Information given
────────

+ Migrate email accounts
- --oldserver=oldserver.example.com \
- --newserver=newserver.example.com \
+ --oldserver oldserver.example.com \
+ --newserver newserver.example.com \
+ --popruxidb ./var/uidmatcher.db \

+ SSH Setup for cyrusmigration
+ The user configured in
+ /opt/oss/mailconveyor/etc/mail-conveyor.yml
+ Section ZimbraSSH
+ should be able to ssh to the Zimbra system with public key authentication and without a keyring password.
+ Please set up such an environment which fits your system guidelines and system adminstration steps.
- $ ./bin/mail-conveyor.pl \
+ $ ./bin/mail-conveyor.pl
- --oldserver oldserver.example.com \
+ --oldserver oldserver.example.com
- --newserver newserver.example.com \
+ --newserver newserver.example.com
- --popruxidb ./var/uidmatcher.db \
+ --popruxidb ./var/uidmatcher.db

────────

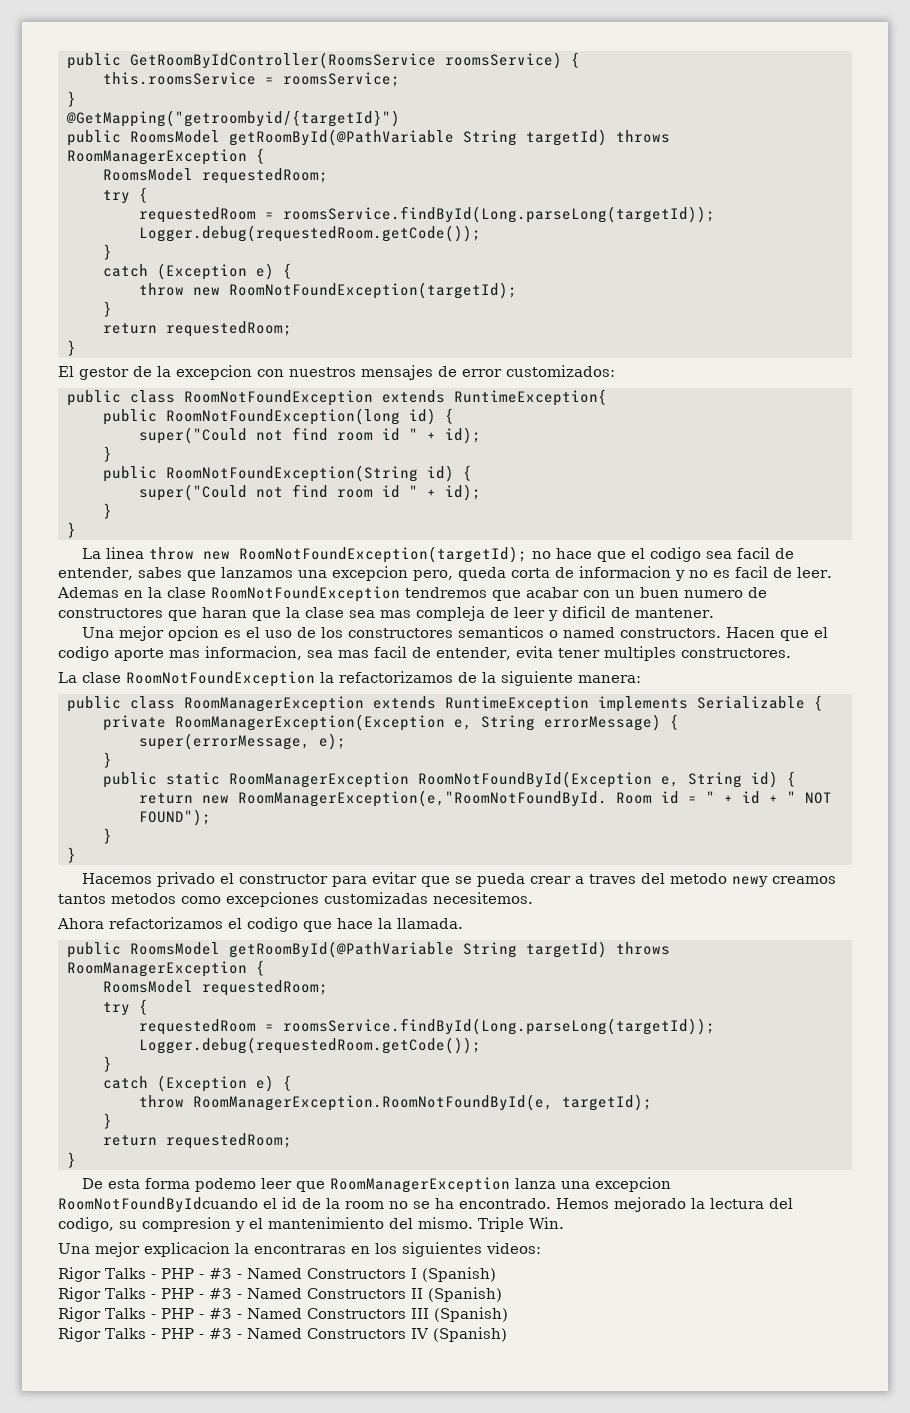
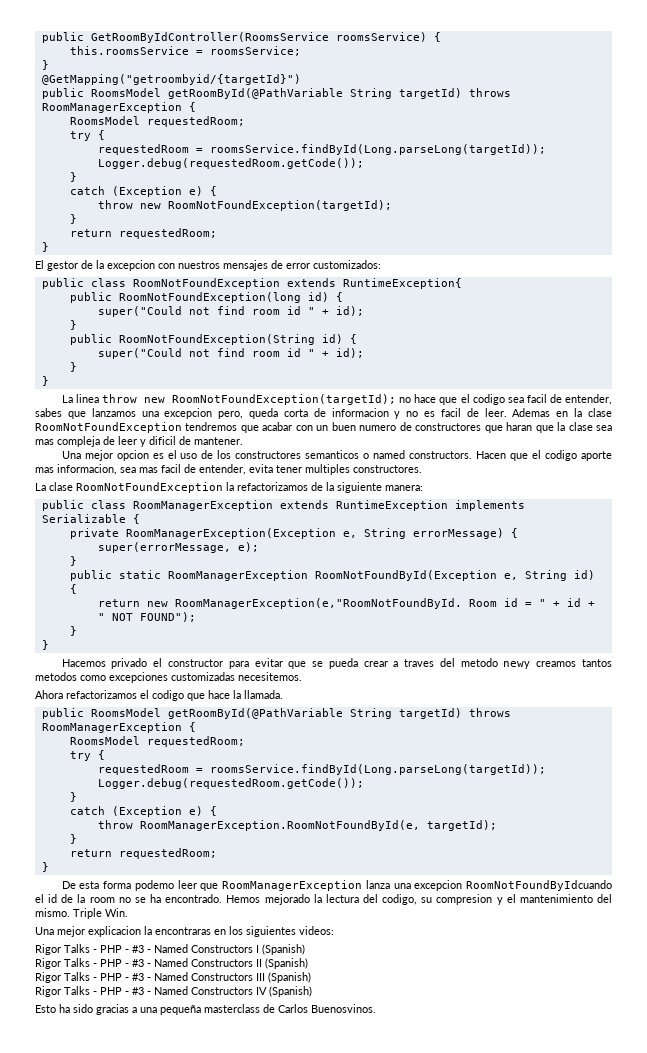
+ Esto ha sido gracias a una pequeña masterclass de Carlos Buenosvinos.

────────

Which lines above hold the string "popruxidb"? Show each of them.

Exercise result
+ --popruxidb ./var/uidmatcher.db \
- --popruxidb ./var/uidmatcher.db \
+ --popruxidb ./var/uidmatcher.db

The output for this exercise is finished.